При пальпации живота сохраняется небольшая ригидность, резкая болезненность при пальпации в области правого подреберья, определяются положительные пузырные симптомы, увеличенная и болезненная печень. Желтушность кожи и склер непостоянна и обусловлена обычно нарушением функционального состояния печени и холестазом.
|
По характеру морфологических изменений различают катаральную, флегмонозную и гангренозную формы острого холецистита. У детей в большинстве случаев наблюдается катаральная форма, которая протекает без осложнений. При катаральном холецистите желчная колика у детей может сохраняться до 3 дней, затем постепенно ослабевает. Длительность острого холецистохолангита колеблется от 2 недель до 1,5–2 месяцев.
Диагностика
Диагноз «острый холецистохолангит» ставят на основании совокупности клинической картины, результатов лабораторных и инструментальных методов исследования.
В общем анализе крови отмечается лейкоцитоз, нейтрофилез со сдвигом лейкоцитарной формулы влево, увеличенная СОЭ. В биохимическом анализе крови повышается уровень щелочной фосфатазы и прямого билирубина, возможно незначительное повышение трансаминаз (АлАТ, АсАТ).
При ультразвуковом исследовании определяют размеры, форму желчного пузыря, наличие перетяжек и перегибов, сократительную способность пузыря. Утолщение стенок желчного пузыря указывает на его воспаление.
Иногда для правильной постановки диагноза приходится прибегать к лапаротомии, лапароскопии. Макроскопически желчный пузырь с признаками острого воспаления растянут темной желчью, в слизистой оболочке – точечные некротизированные участки.
Лечение
Лечение при катаральной форме острого холецистита консервативное, при флегмонозной и гангренозной – хирургическое.

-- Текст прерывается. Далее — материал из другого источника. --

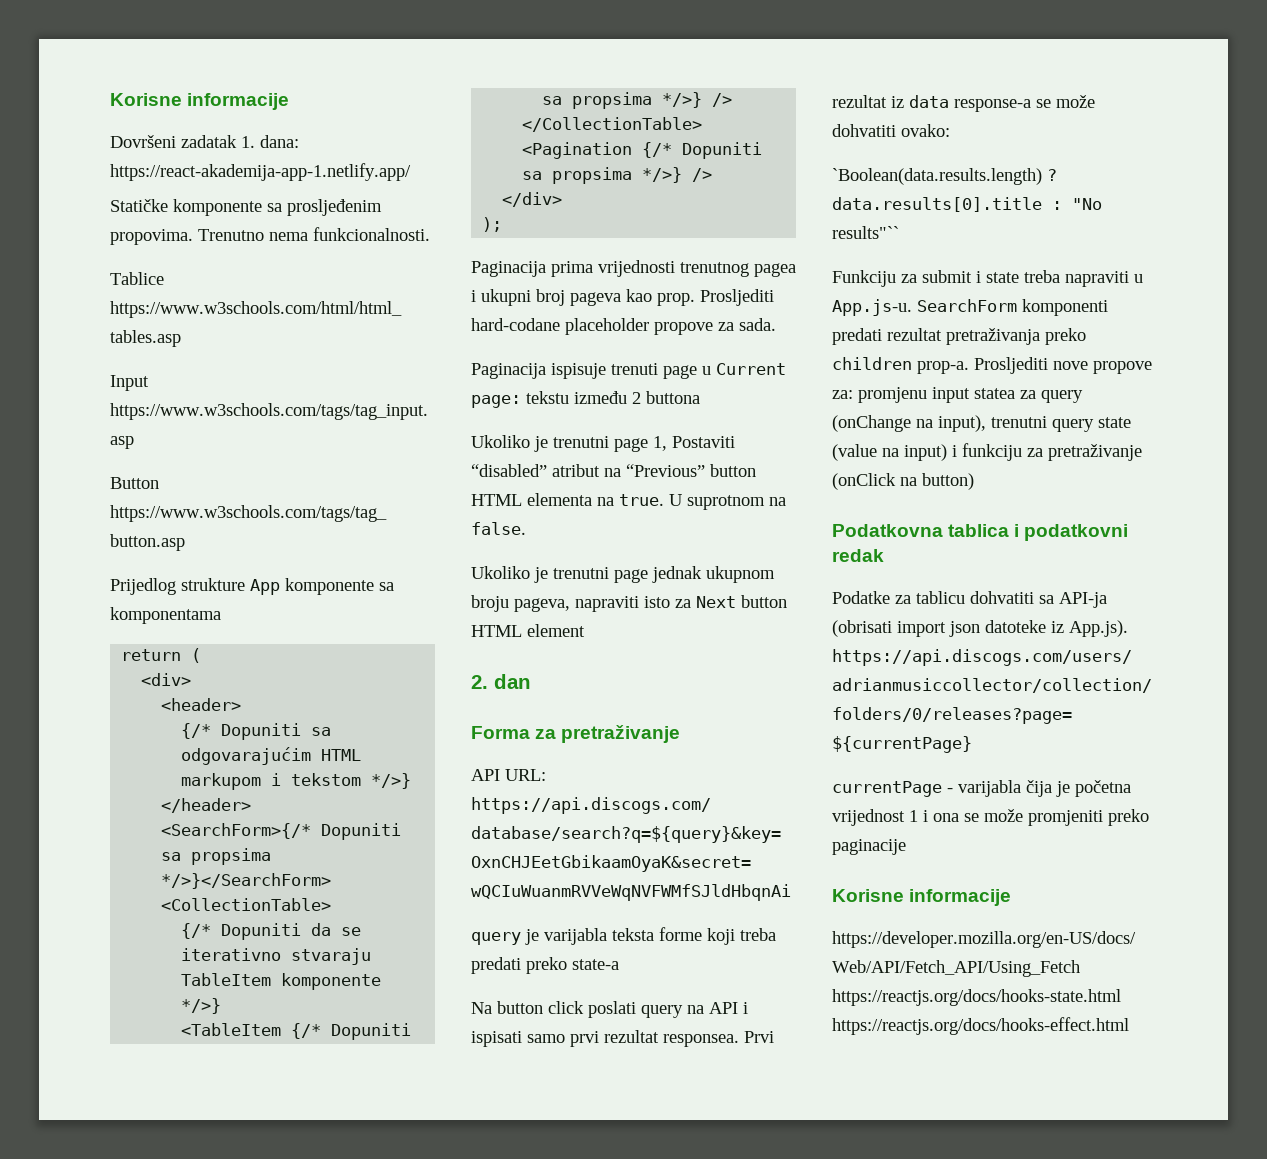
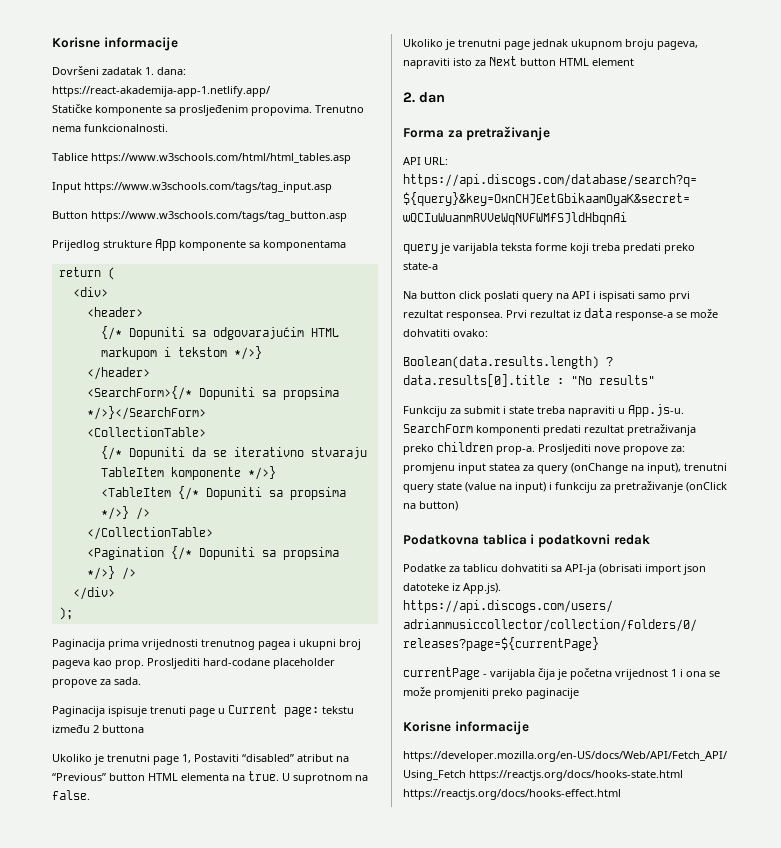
- `Boolean(data.results.length) ? data.results[0].title : "No results"``
+ Boolean(data.results.length) ? data.results[0].title : "No results"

Больные острым холецистохолангитом обязательно подлежат госпитализации. Назначают строгий постельный режим, холод на живот. В первые дни болезни, если резко выражены болевой синдром, тошнота, рвота, следует назначать кисели, минеральные воды в теплом виде. По мере стихания процесса переходят на диетическое питание (стол №5).
|
Антибактериальную терапию нужно начинать рано и проводить в течение длительного времени (10–14 дней), применяя антибиотики с обязательным учетом степени их проникновения в желчь (макролиды, полусинтетические пенициллины, цефалоспорины, аминогликозиды). Показано применение фуразолидона, сиралидена.
Для купирования болевого синдрома применяют антиспастические и аналгезирующие средства (атропин, платифиллин, но-шпа, папаверин, баралгин, максиган, спазмолгон, спаздолин и др.), в тяжелых случаях – промедол, пантопон.
С целью дезинтоксикации прибегают к инфузионной терапии: 10% раствор глюкозы, реополиглюкин, полиглюкин, стерофундин.
В дальнейшем, после купирования острого процесса, терапия проводится по принципам лечения хронического холецистохолангита.